## [Description of the task]
Pull out all lines from the listing below in which the word "dtabase" appears.

## [Records for the exercise]
○ ○ ○ ○ ○ ○ ○

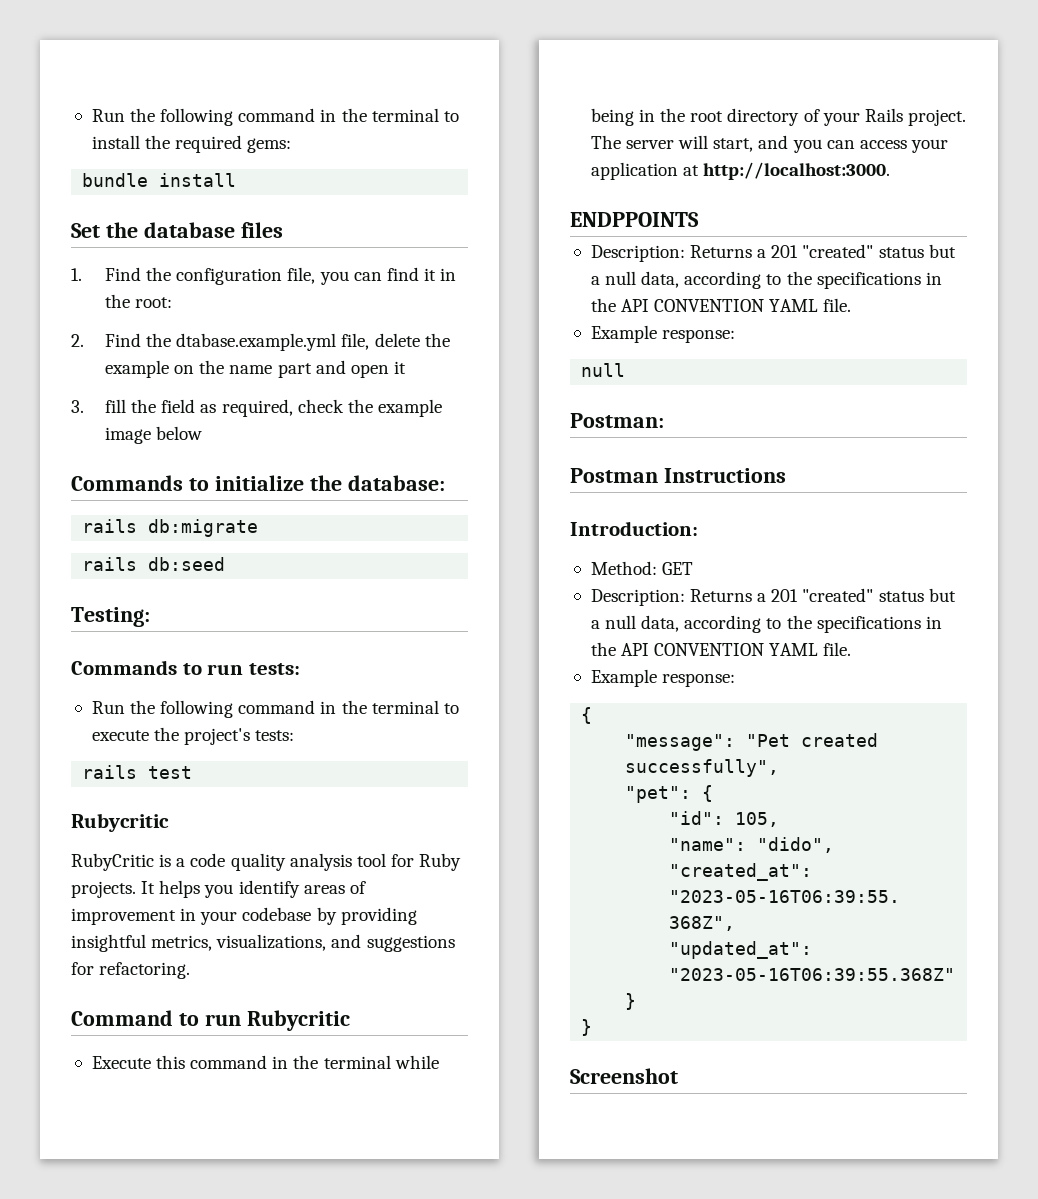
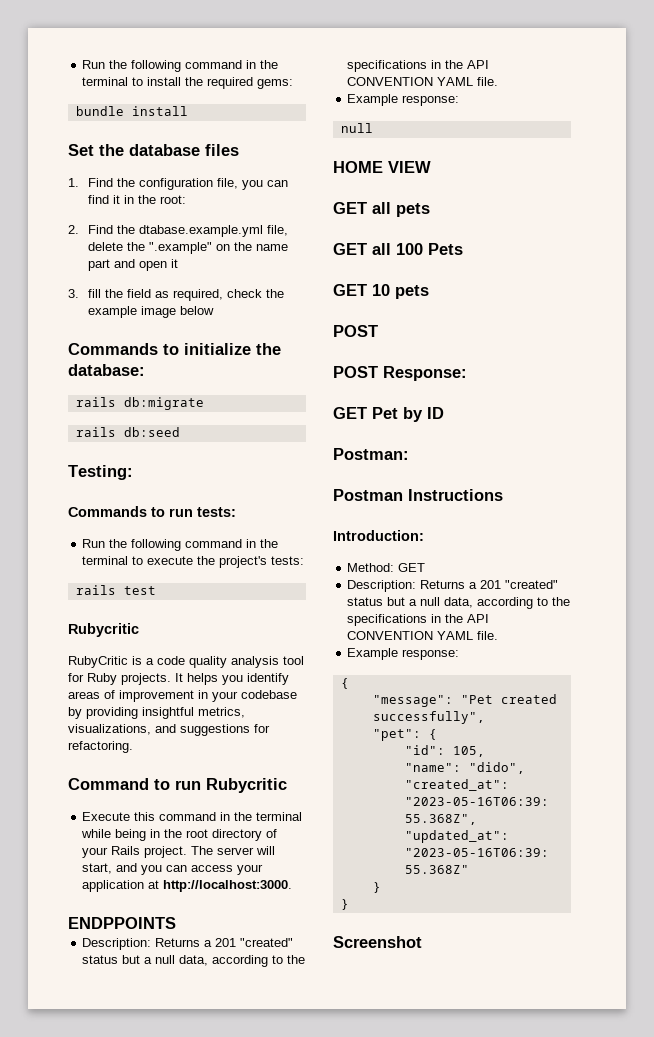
- 2. Find the dtabase.example.yml file, delete the example on the name part and open it
+ 2. Find the dtabase.example.yml file, delete the ".example" on the name part and open it
+ HOME VIEW
+ GET all pets
+ GET all 100 Pets
+ GET 10 pets
+ POST
+ POST Response:
+ GET Pet by ID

○ ○ ○ ○ ○ ○ ○

## [Output]
- 2. Find the dtabase.example.yml file, delete the example on the name part and open it
+ 2. Find the dtabase.example.yml file, delete the ".example" on the name part and open it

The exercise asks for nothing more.